Much of the work in modeling and computer simulation of spinodal decomposition has been done for binary systems. This dissertation investigates the phase separation kinetics of a multi-component polymer system, with or without reaction of which the non-reactive system accounts for the majority. This work attempts to carry out the analysis of spinodal decomposition in ternary polymer/solvent/non-solvent systems, where the solvent is the monomer used to produce the polymer and the non-solvent is the major component.
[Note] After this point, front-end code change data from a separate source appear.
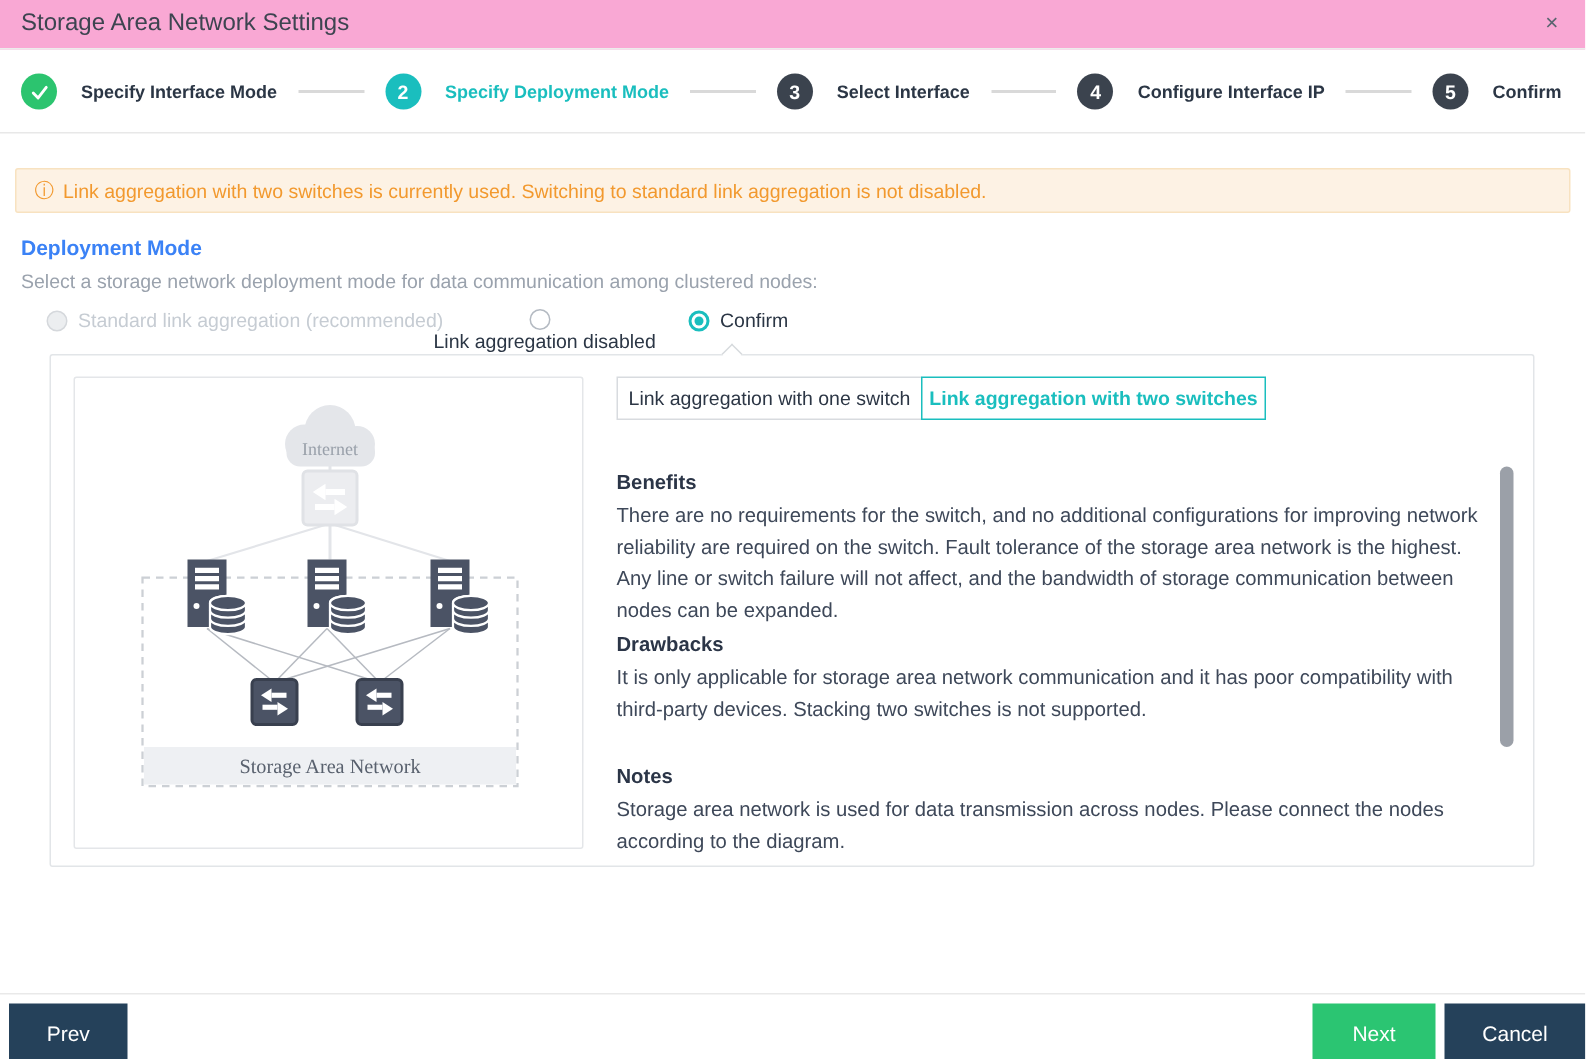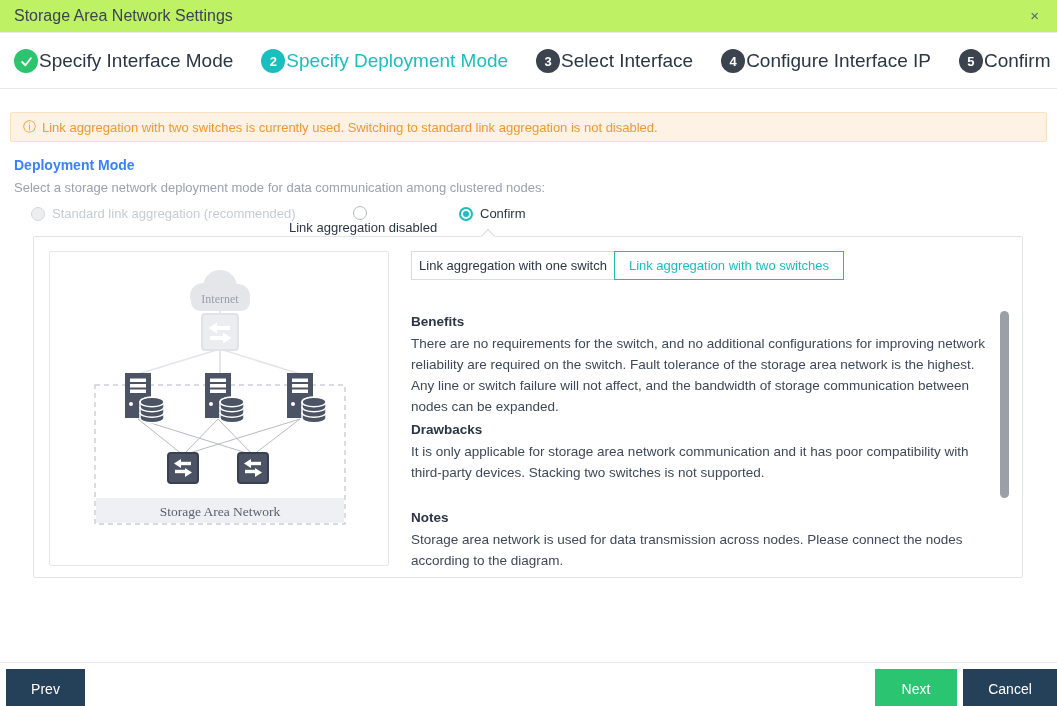"Storage Area Network Settings" .header { background: #bef264 -> #f9a8d4 }
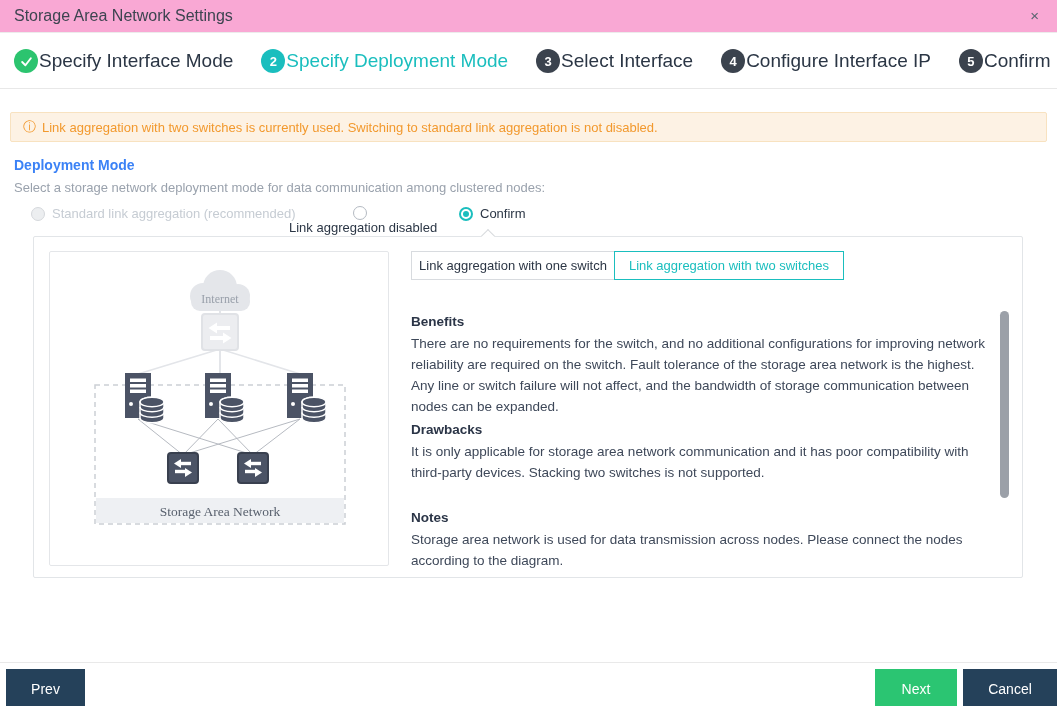"Specify Interface Mode" .sl { font-size: 19px -> 12px; font-weight: normal -> bold; margin-left: 1px -> 16px }
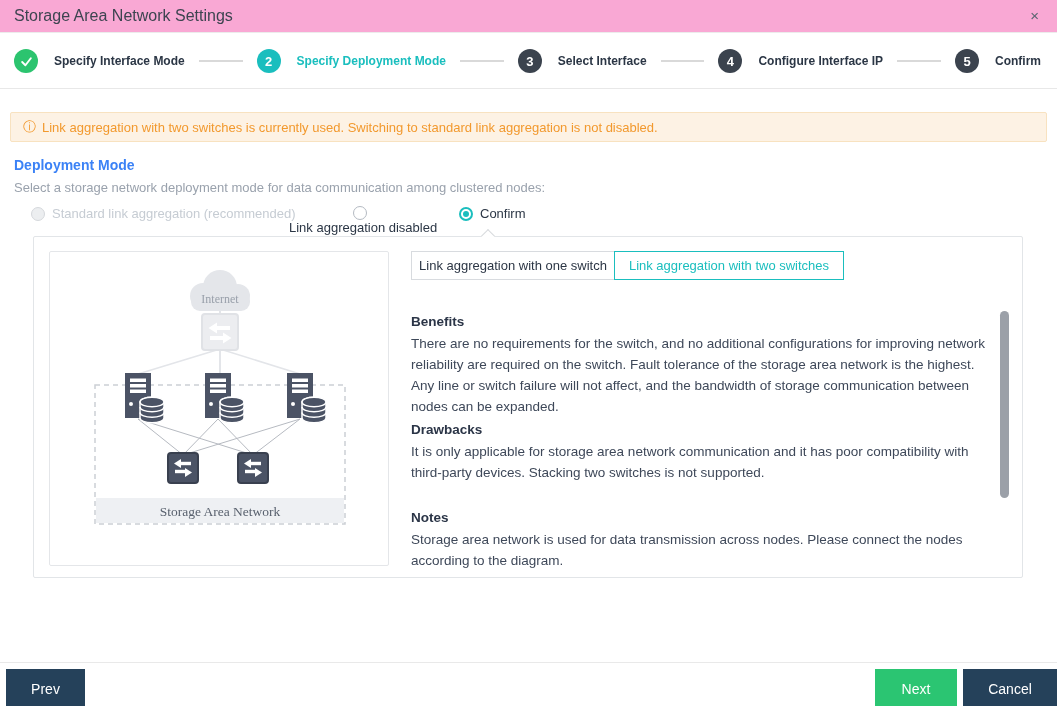"Link aggregation with two switches" .tab2 { font-weight: normal -> bold }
Phase separation occurred when the temperature was raised above the LCST (Lower Critical Solution Temperature) of the system. A generalized diffusion equation was derived in order to analyze the spinodal decomposition for a multi-component system. Various experimental methods were used to determine values for model parameters, such as cloud point experiments, time-resolved light scattering in the ternary system, and morphological development of polymer membranes formed during the early stages of spinodal decomposition. Through a combination of experimental methods and computer simulation work, we can determine the approximate parameters needed to model the early stages of spinodal decomposition in a ternary polymer/solvent/non-solvent system. These parameters were determined for a ternary version of the Cahn-Hilliard expression of spinodal decomposition and the resulting set of partial differential equations was solved numerically. Diffusion coefficients were obtained for both the three parameter and five parameter models describing a ternary system.; A reactive system model was obtained by adding a free-radical polymerization reaction term to the spinodal decomposition diffusion equation. Numerical simulation data shows that larger interdomain distances were obtained at higher reaction rates.